Philip Gillett of LawDeb Pension Trustees comments on Government’s consultation about pensions tax relief
15 April 2016
Consultation on pension tax relief – no action in Budget ‘almost certainly just a stay of execution’ said Philip Gillett director of LawDeb Pension Trustees when addressing the PMI 2016 Annual Conference
In his presentation at the PMI 2016 Annual Conference held on Thursday 14 April, Philip Gillett concluded that the lack of action following HM Treasury's consultation on pensions tax relief was almost certainly just a stay of execution.

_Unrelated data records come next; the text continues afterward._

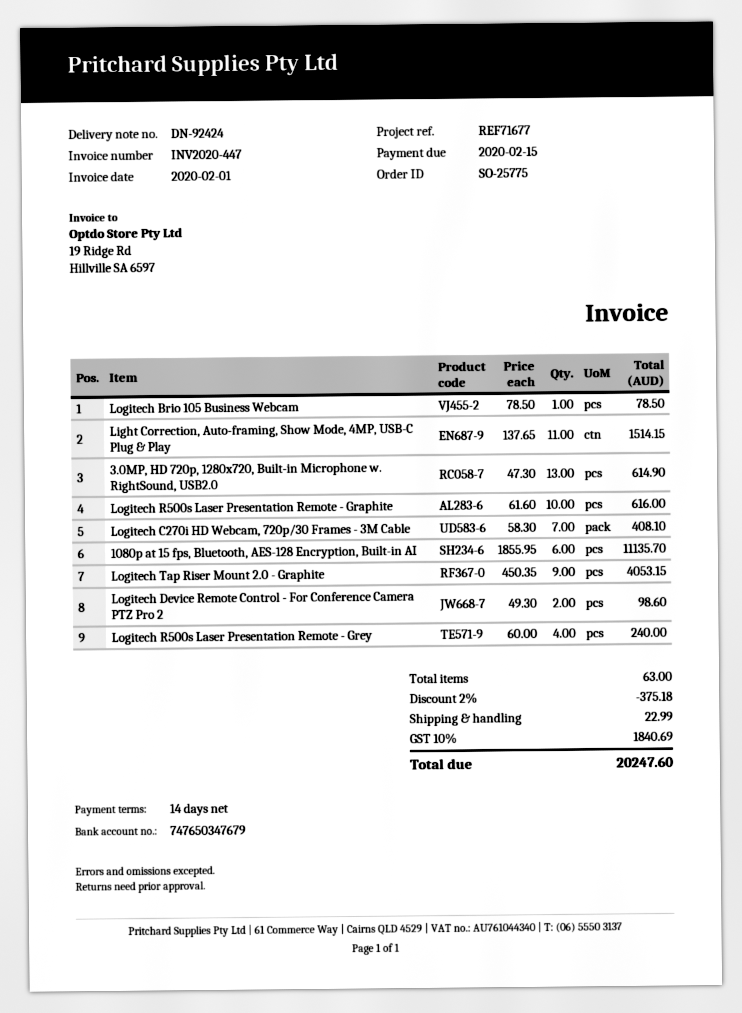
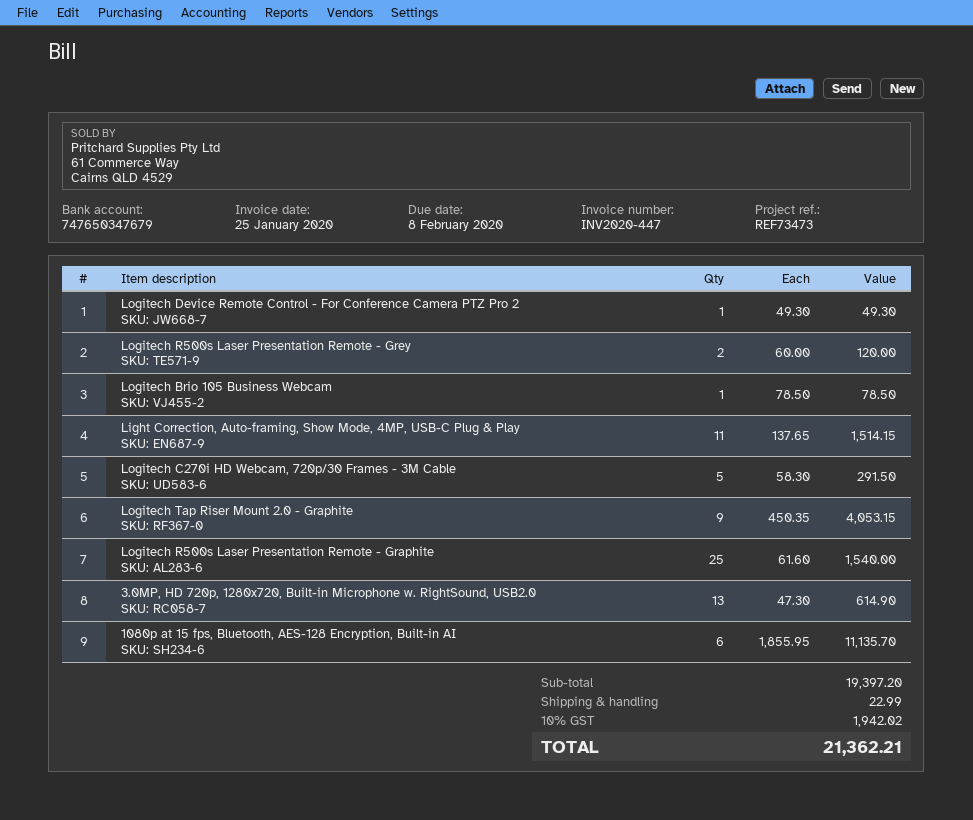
invoice date: 2020-02-01 -> 2020-01-25
due date: 2020-02-15 -> 2020-02-08
reference: REF71677 -> REF73473
Logitech R500s Laser Presentation Remote - Graphite: 10 x 61.60 = 616.00 -> 25 x 61.60 = 1540.00
Logitech C270i HD Webcam, 720p/30 Frames - 3M Cable: 7 x 58.30 = 408.10 -> 5 x 58.30 = 291.50
Logitech Device Remote Control - For Conference Camera PTZ Pro 2: 2 x 49.30 = 98.60 -> 1 x 49.30 = 49.30
Logitech R500s Laser Presentation Remote - Grey: 4 x 60.00 = 240.00 -> 2 x 60.00 = 120.00
discount: 2% = 375.18 -> none
tax: 10% = 1840.69 -> 10% = 1942.02
total: 20247.60 -> 21362.21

He also concluded that the consultation questions were angled towards change and that the inconclusive responses to the consultation leave the opportunity for the Government in future to determine its preferred course of action.
Philip was one of the presenters at the PMI 2016 Annual Conference that provided the chance to take a practical look at what has happened since April 2015 when the new pension freedom and choice options were introduced.
In his presentation he focussed on the key issues raised by the Treasury's pensions tax relief consultation and the responses to the consultation itself – and questioned whether, in light of the obvious tax benefits for Government, the exercise was about a tax grab rather than the incentive to save. He also covered issues relating to the tax treatment of employer contributions; the potential impact of change on auto-enrolment and the introduction of LISAs.
Philip's extensive experience in tax and treasury matters gained from his time spent as a chartered accountant working in both the accounting profession and industry; as a trustee director at LawDeb Pension Trustees; and a judge in the first tier tax tribunal made him an obvious choice to address the Annual Conference on tax matters.
Commenting upon his contribution Philip said he 'was pleased to be invited to share his views and those of LawDeb Pension Trustees about the Government’s consultation.'
He went on to say
we very much believe that a commitment to long-term saving will be best served by stability in long-term incentives to save – as this, in our view, will maintain confidence in the system. Unfortunately, although no change was announced in the Budget, it is almost certainly just a stay of execution. We are concerned that there is almost certainly significant change to come.